Golden Gate Bridge finished
Extending from Fort Baker pier, the construction of a 1, 700 foot-long access roadway begun to access the building sites for Marin anchorage, pier and tower.
Work started on east strategy road from San Francisco that offered through Presidio south end of this Golden Gate Bridge.
Steel for the San Francisco and Marin towers which was prefabricated in Bethlehem metal foundries in Pottstown and Steelton, PA had been brought by flatcar to Philadelphia and transferred to barges and sent through Panama Canal to Alameda, CA in which it was saved before the Marin pier ended up being completed and prepared for tower erection.
Bay area tower accessibility trestle was constructed extending 1100 foot offshore. Just as the trestle was completed, it absolutely was considerably damaged the very first time on August 14, 1933, once the McCormick Steamship Line’s Sidney M. Hauptman plowed through dense fog and crashed to the accessibility trestle, harming about 400 feet.

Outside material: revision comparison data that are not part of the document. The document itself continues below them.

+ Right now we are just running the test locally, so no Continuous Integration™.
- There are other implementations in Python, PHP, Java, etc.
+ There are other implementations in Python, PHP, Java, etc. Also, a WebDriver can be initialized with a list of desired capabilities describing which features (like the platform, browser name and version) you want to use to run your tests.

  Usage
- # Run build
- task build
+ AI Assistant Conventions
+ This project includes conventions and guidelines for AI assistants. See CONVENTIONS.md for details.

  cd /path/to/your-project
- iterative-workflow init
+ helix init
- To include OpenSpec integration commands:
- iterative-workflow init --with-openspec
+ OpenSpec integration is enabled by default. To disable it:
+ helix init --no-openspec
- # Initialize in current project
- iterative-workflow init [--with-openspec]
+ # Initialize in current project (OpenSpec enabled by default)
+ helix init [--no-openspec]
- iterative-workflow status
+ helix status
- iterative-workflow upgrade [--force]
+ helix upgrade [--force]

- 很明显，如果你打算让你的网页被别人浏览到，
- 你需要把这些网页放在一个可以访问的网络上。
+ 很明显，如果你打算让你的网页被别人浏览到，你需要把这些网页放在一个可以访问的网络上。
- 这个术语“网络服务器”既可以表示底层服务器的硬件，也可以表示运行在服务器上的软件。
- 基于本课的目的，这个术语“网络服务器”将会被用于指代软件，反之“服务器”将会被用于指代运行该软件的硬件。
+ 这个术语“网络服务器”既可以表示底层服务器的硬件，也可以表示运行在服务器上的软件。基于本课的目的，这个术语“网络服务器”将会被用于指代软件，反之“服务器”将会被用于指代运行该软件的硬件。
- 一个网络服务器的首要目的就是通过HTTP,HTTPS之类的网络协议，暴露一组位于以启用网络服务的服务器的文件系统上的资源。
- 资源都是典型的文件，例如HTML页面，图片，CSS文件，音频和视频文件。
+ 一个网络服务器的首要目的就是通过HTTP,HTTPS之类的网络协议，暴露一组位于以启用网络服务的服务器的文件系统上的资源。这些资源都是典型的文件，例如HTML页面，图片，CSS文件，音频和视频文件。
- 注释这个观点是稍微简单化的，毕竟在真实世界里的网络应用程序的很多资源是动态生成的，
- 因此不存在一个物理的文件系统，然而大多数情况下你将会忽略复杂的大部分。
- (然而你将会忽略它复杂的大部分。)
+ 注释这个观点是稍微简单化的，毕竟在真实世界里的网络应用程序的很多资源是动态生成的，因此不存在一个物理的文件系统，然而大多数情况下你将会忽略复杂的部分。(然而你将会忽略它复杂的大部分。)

After fixes were made, on December 13, 1933, as a southwest gale battered the Golden Gate Strait for just two times, the accessibility trestle was once more battered and this time there was clearly 800 legs of wreckage. Trestle repair works began soon after that and finished March 8, 1934.
Marin tower construction began. Depending on the source referenced, it had been finished either on Summer 28, 1934 or sometime in November 1934.
Harbor Tug and Barge Company strung the first line cables to aid the footwalks (aka catwalks) built over the Golden Gate Strait in preparation for main cable spinning.
Two parts of the Bridge's main span were joined at the center. A short ceremony noted the event whenever groups from bay area and Marin found and exchanged remarks at the center for the span. Significant Thomas L. McKenna, Catholic Chaplin of Fort Scott, blessed the period while sprinkling holy water.